Editor's Pick

jean claude-chapon / afp / getty images
01 April, 2016

A military truck parks at the foot of a colossal statue of the Buddha in Bamiyan Valley, in Afghanistan’s central highlands, sometime around the turn of the twenty-first century. Carved into a sandstone cliff and standing 53 metres tall, this was the world’s largest standing Buddha statue. A similar, but slightly smaller Buddha figure stood to its left.

The Buddhas were built around 500 AD, at a time when the Bamiyan Valley was the world’s westernmost centre of Buddhist culture and learning. In the ninth century, the statues came under threat when the valley was invaded by the Muslim Saffarid dynasty, which suppressed Buddhism. But the Buddhas survived, and continued to for over a millennium, through attacks such as a Mongol conquest in the twelfth century and a Soviet invasion in the twentieth.

In 1996, Afghanistan fell under the control of the Taliban, a fundamentalist Islamic group. In early 2001, its leader, Mohammed Omar, vowed to destroy all idols depicting “gods of the infidels.” Work to demolish the Buddhas began that March—despite pleas from the United Nations, and from many individual countries, including India and Pakistan. Taliban teams first fired artillery and anti-aircraft guns at the Buddhas, but to little effect. They then began dynamiting the statues, drilling holes in them to place explosive charges. After several weeks of this, the Bamiyan Buddhas were razed, leaving behind two massive hollows. This year marks the fifteenth anniversary of their destruction.
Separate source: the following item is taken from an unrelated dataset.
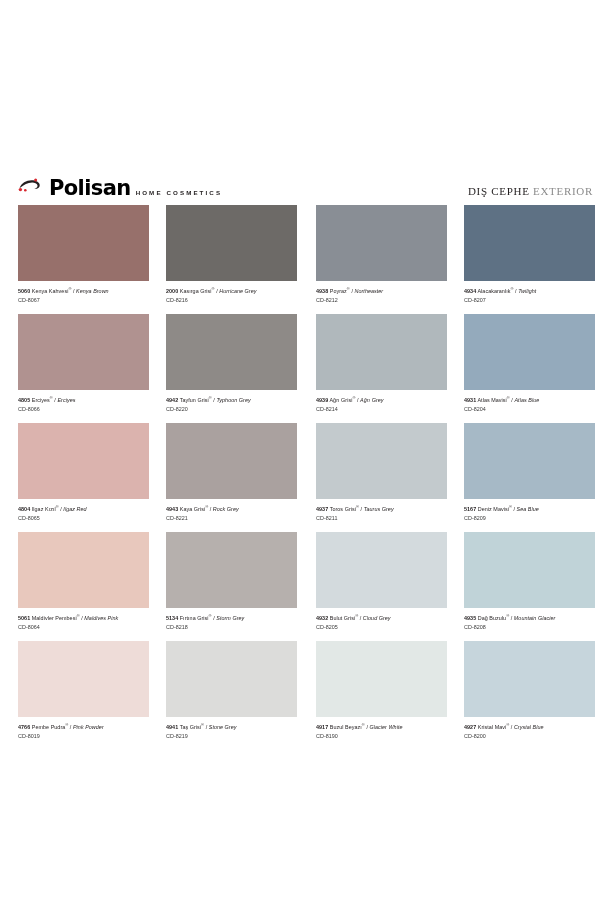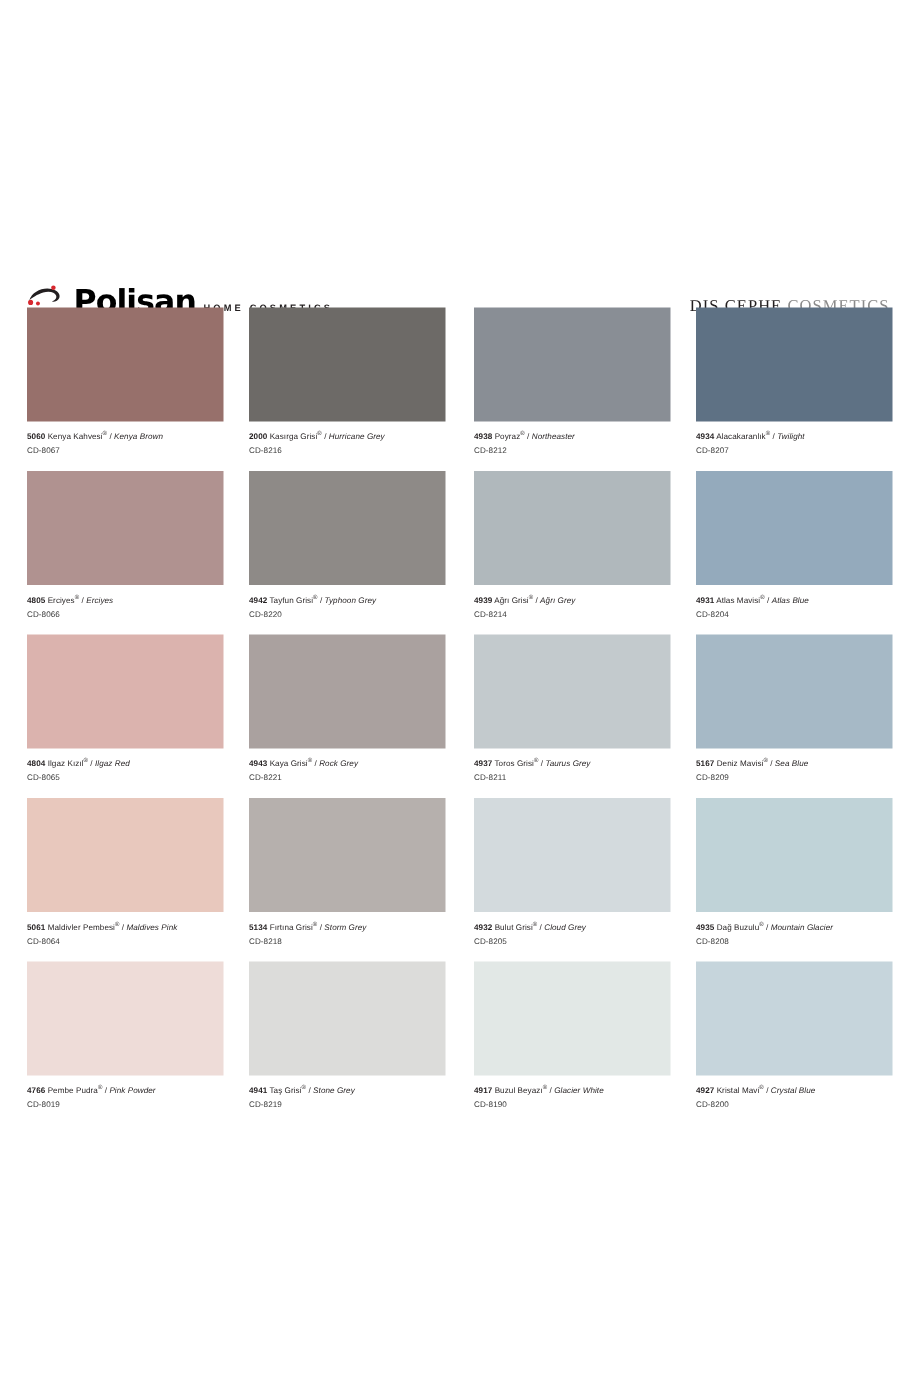"Polisan" .header { margin-top: 13px -> none }
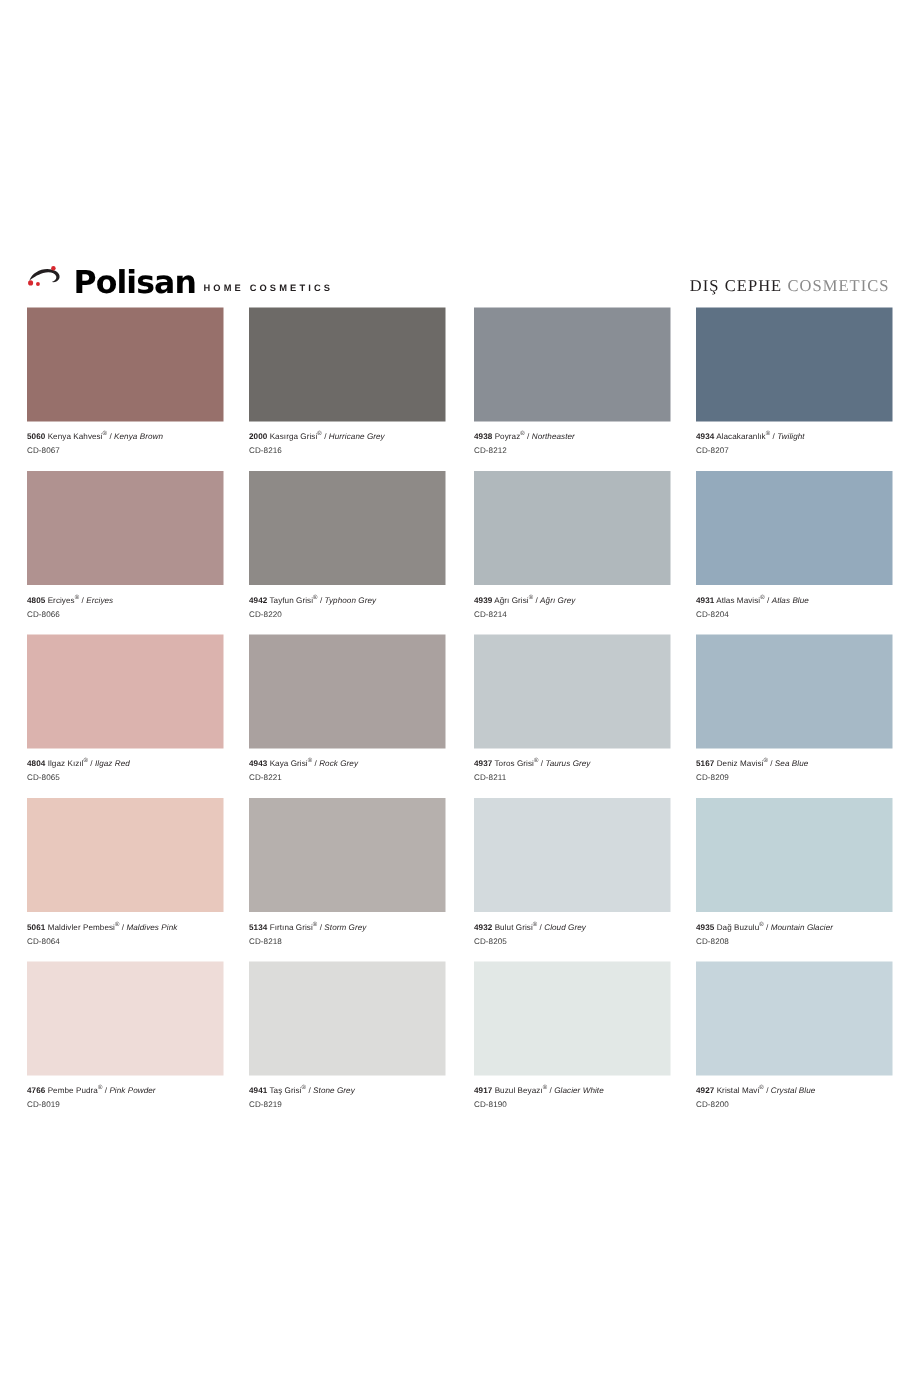"COSMETICS" span.t-sub { text: COSMETICS -> EXTERIOR }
There is much debate today about the future of the site. A United Nations working group recently laid out recommendations for reconstructing the statues, but many want the empty cavities to remain, as stark testaments to the Taliban’s extremism. In June 2015, a Chinese millionaire couple used lasers to project holographic images of the Buddhas into their hollows. A large crowd turned out to witness this ephemeral rebirth of the valley’s two lost treasures.